» **WORK REQUEST**: Quote the whole listing exactly. Leave the pictures out of your copy.

● ● ● ● ●

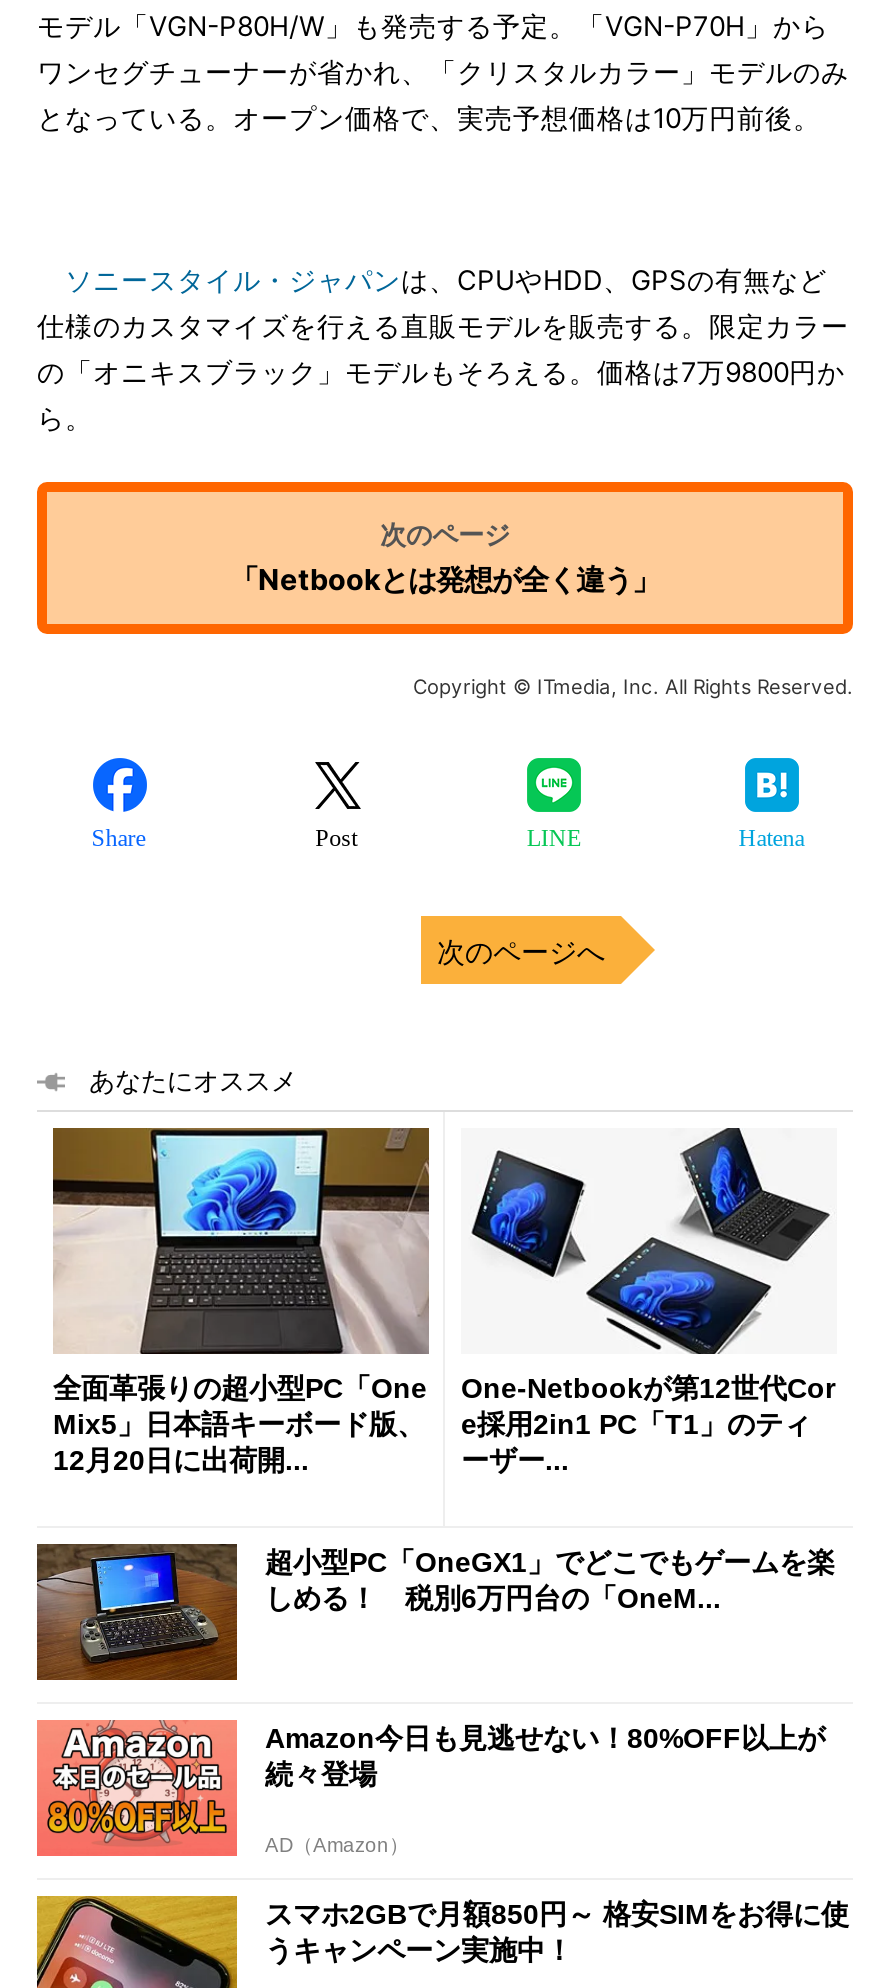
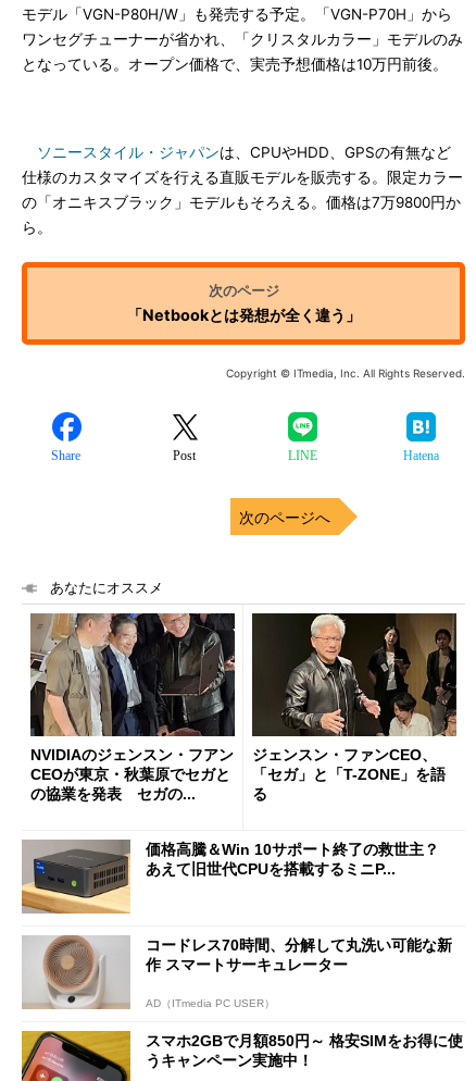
[53,1126,431,1476] [image] | 全面革張りの超小型PC「One | Mix5」日本語キーボード版、 | 12月20日に出荷開... -> [29,612,236,802] [image] | NVIDIAのジェンスン・フアン | CEOが東京・秋葉原でセガと | の協業を発表 セガの...
[461,1128,837,1476] [image] | One-Netbookが第12世代Cor | e採用2in1 PC「T1」のティ | ーザー... -> [251,612,458,802] [image] | ジェンスン・ファンCEO、 | 「セガ」と「T-ZONE」を語 | る
[35,1544,835,1682] [image] | 超小型PC「OneGX1」でどこでもゲームを楽 | しめる！ 税別6万円台の「OneM... -> [22,840,454,915] [image] | 価格高騰＆Win 10サポート終了の救世主？ | あえて旧世代CPUを搭載するミニP...
[35,1720,825,1856] [image] | Amazon今日も見逃せない！80%OFF以上が | 続々登場 -> [22,935,452,1009] [image] | コードレス70時間、分解して丸洗い可能な新 | 作 スマートサーキュレーター
[265,1833,409,1855] AD（Amazon） -> [146,997,275,1009] AD（ITmedia PC USER）

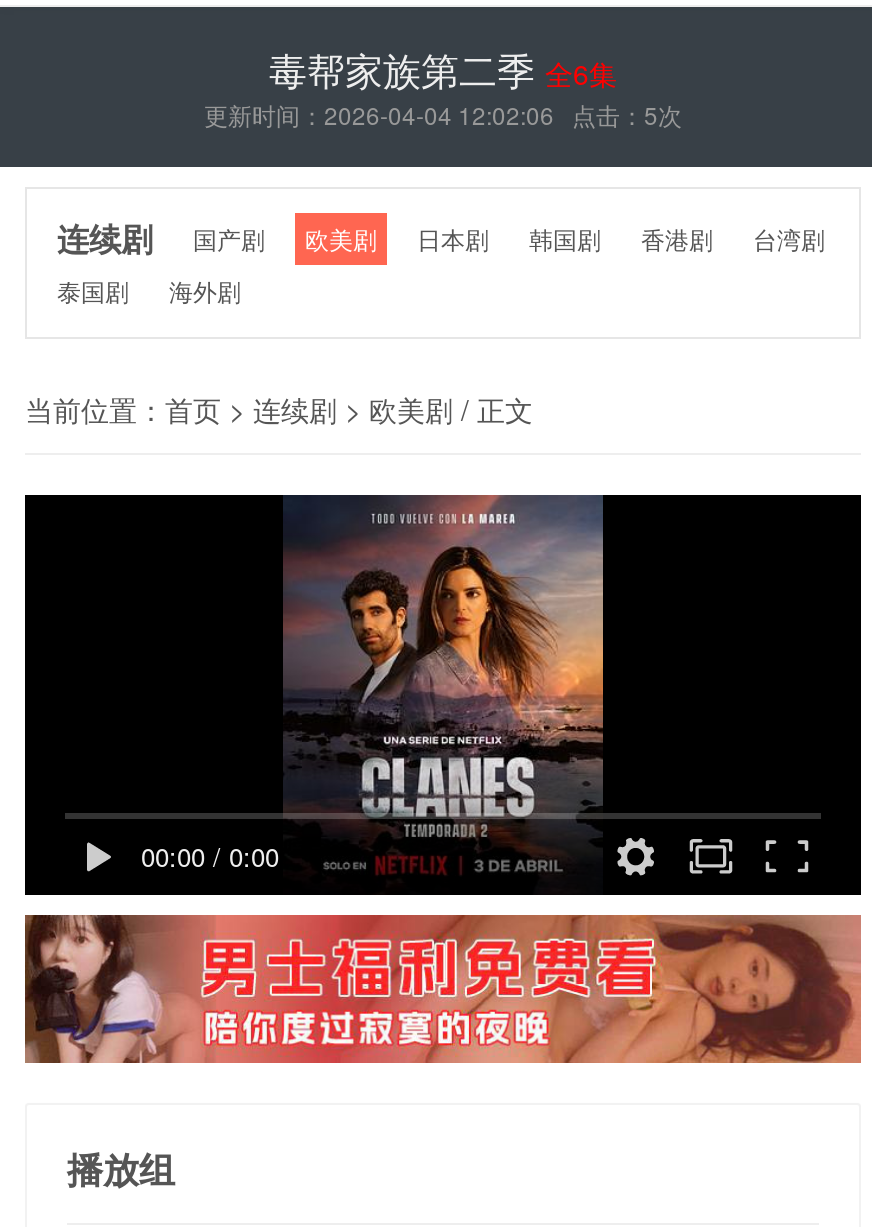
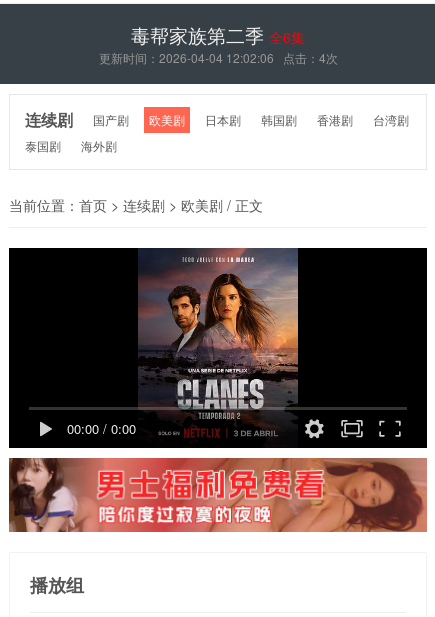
[204,96,682,130] 更新时间：2026-04-04 12:02:06 点击：5次 -> [98,48,338,66] 更新时间：2026-04-04 12:02:06 点击：4次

● ● ● ● ●

» **OUTPUT FOR THIS EXERCISE**:
[53,1126,431,1476] [image] | 全面革張りの超小型PC「One | Mix5」日本語キーボード版、 | 12月20日に出荷開... -> [29,612,236,802] [image] | NVIDIAのジェンスン・フアン | CEOが東京・秋葉原でセガと | の協業を発表 セガの...
[461,1128,837,1476] [image] | One-Netbookが第12世代Cor | e採用2in1 PC「T1」のティ | ーザー... -> [251,612,458,802] [image] | ジェンスン・ファンCEO、 | 「セガ」と「T-ZONE」を語 | る
[35,1544,835,1682] [image] | 超小型PC「OneGX1」でどこでもゲームを楽 | しめる！ 税別6万円台の「OneM... -> [22,840,454,915] [image] | 価格高騰＆Win 10サポート終了の救世主？ | あえて旧世代CPUを搭載するミニP...
[35,1720,825,1856] [image] | Amazon今日も見逃せない！80%OFF以上が | 続々登場 -> [22,935,452,1009] [image] | コードレス70時間、分解して丸洗い可能な新 | 作 スマートサーキュレーター
[265,1833,409,1855] AD（Amazon） -> [146,997,275,1009] AD（ITmedia PC USER）

[204,96,682,130] 更新时间：2026-04-04 12:02:06 点击：5次 -> [98,48,338,66] 更新时间：2026-04-04 12:02:06 点击：4次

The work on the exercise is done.